だが、それをもって「落ち着いた」と言える状況ではなかった。
圧迫された蜂の生態系が、この先どこへ向かうのか──それを予見できる者はいなかった。
ある静かな昼下がり、リットサヘ村の対策本部に、一人の獣人が姿を見せた。白毛が混じる分厚い体毛と、額に浮かぶ月形の模様。そしてその背に寄り添う、堂々たる白熊――。
「名を、スナエル・ビョルトゥン。こいつは相棒のバムセ。旅の途中でポスターを見てな。どうにも心に響いた。立ち寄るだけのつもりだったが……村の空気を感じて、考えが変わった」
その声には落ち着きがあり、よく通った。彼の語る言葉には、年輪と経験に裏打ちされた信頼感があった。
村の人々は、彼の大柄な姿に最初こそ構えたが、同行するバムセが静かに佇む姿を見て徐々に警戒を解いた。

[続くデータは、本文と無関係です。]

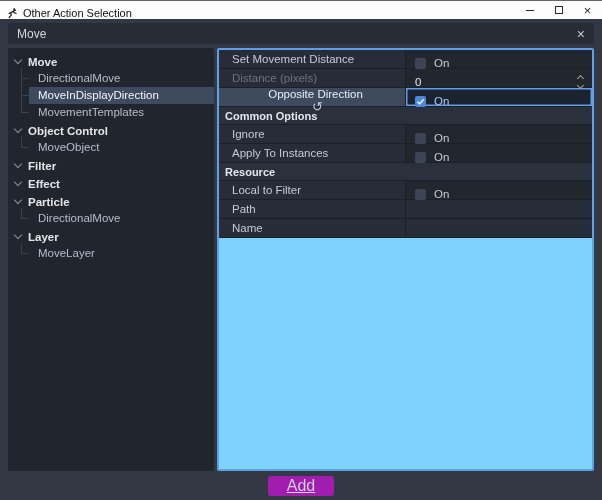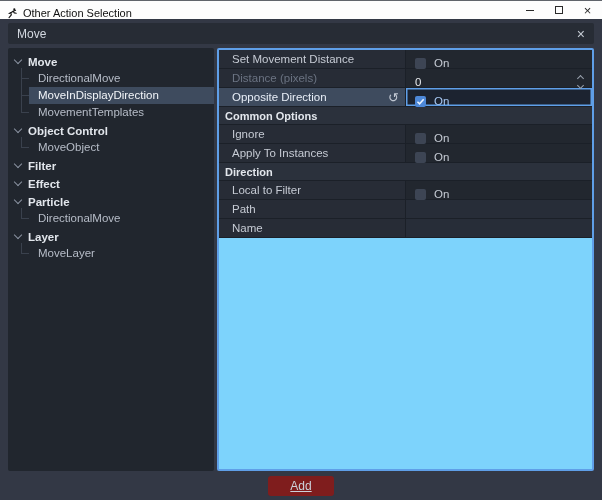--- a/index.html
+++ b/index.html
@@ -33,40 +33,40 @@
   .vline{position:absolute;left:13px;top:-2px;bottom:8px;width:1px;background:#3a414d;}
   .tree-child{height:17px;line-height:17px;margin-left:21px;padding-left:9px;position:relative;color:#b7bdc8;white-space:nowrap;}
   .tree-child::before{content:"";position:absolute;left:-8px;top:8px;width:8px;height:1px;background:#3a414d;}
   .tree-child.selected{background:#3e4b5e;color:#f2f5f9;}
 
   
   .inspector-panel{flex:1;background:#7dd3fc;border:2px solid #5f9fe8;border-radius:2px;box-sizing:border-box;overflow:hidden;}
   .prow{display:flex;height:18px;border-bottom:1px solid #1b2028;}
   .plabel{width:187px;flex:none;background:#272c36;border-right:1px solid #1b2028;display:flex;align-items:center;justify-content:space-between;padding:0 6px 0 13px;box-sizing:border-box;color:#c6cbd4;font-size:11.5px;white-space:nowrap;}
   .plabel.dim{color:#6b7382;padding-left:13px;}
-  .plabel.sel-label{background:#3e4b5e;color:#e8eef7;}
+  .plabel.sel-label{background:#3e4b5e;color:#e8eef7;flex-direction:column;}
   .revert{font-size:13px;color:#c0c7d2;line-height:1;margin-left:4px;}
   .pvalue{flex:1;background:#22272f;display:flex;align-items:center;padding:8px 7px 0 9px;box-sizing:border-box;}
   .pvalue.focused{box-shadow:inset 0 0 0 1.5px #5f9fe8;background:#1c2330;}
   .pvalue.fieldbg{background:#272d38;}
   .psection{height:17px;background:#2b313c;display:flex;align-items:center;padding-left:6px;color:#e3e7ed;font-weight:bold;font-size:11px;border-bottom:1px solid #1b2028;}
   .cb{width:11px;height:11px;border-radius:2px;background:#3d4554;display:flex;align-items:center;justify-content:center;flex:none;}
   .cb.checked{background:#4d88d8;}
   .on-label{margin-left:8px;font-size:11.5px;color:#c6cbd4;}
   .on-label.on-checked{color:#a8c9f4;}
   .spin-val{flex:1;font-size:11.5px;color:#e7eaee;}
   .spinner{display:flex;flex-direction:column;align-items:center;gap:2px;margin-right:2px;}
   .chx{display:block;width:5px;height:5px;border-left:1px solid #99a1ad;border-top:1px solid #99a1ad;box-sizing:border-box;}
   .chx.up{transform:rotate(45deg);}
   .chx.down{transform:rotate(225deg);}
   .text-val{font-size:11.5px;color:#c6cbd4;}
 
   
   .footer{display:flex;justify-content:center;margin-top:5px;}
-  .add-btn{width:66px;height:20px;background:#7f1d1d;border:none;border-radius:3px;color:#ccd2da;font-size:12px;font-family:"Liberation Sans",sans-serif;display:flex;align-items:center;justify-content:center;text-decoration:underline;}
+  .add-btn{width:66px;height:20px;background:#a21caf;border:none;border-radius:3px;color:#ccd2da;font-size:16px;font-family:"Liberation Sans",sans-serif;display:flex;align-items:center;justify-content:center;text-decoration:underline;}
 </style>
 </head>
 <body>
 
 <div class="window">
 
   <div class="titlebar">
     <span class="app-icon">
       <svg width="11" height="12" viewBox="0 0 16 16" fill="none" stroke="#141414" stroke-width="1.7" stroke-linecap="round" stroke-linejoin="round">
         <circle cx="10.6" cy="2.7" r="1.5" fill="#141414" stroke="none"></circle>
@@ -199,21 +199,21 @@
         </div>
         <div class="prow">
           <div class="plabel">
             <span>Apply To Instances</span>
           </div>
           <div class="pvalue">
             <span class="cb"></span>
             <span class="on-label">On</span>
           </div>
         </div>
-        <div class="psection">Direction</div>
+        <div class="psection">Resource</div>
         <div class="prow">
           <div class="plabel">
             <span>Local to Filter</span>
           </div>
           <div class="pvalue">
             <span class="cb"></span>
             <span class="on-label">On</span>
           </div>
         </div>
         <div class="prow">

子どもたちは「おっきい!」と歓声を上げ、バムセの厚い毛並みに手を伸ばそうとしては、親に止められる――そんな微笑ましい光景すら生まれていた。
スナエルは旅の目的をこう語った。
「俺が歩くのはな、バムセが『ここが好きだ』と座り込む土地を探してるからさ」
その言葉にレイモンド男爵は強く惹かれた。自然と生きる獣人と、その相棒。今この領地に必要なのは、まさにこうした“命との共存”を知る者ではないかと。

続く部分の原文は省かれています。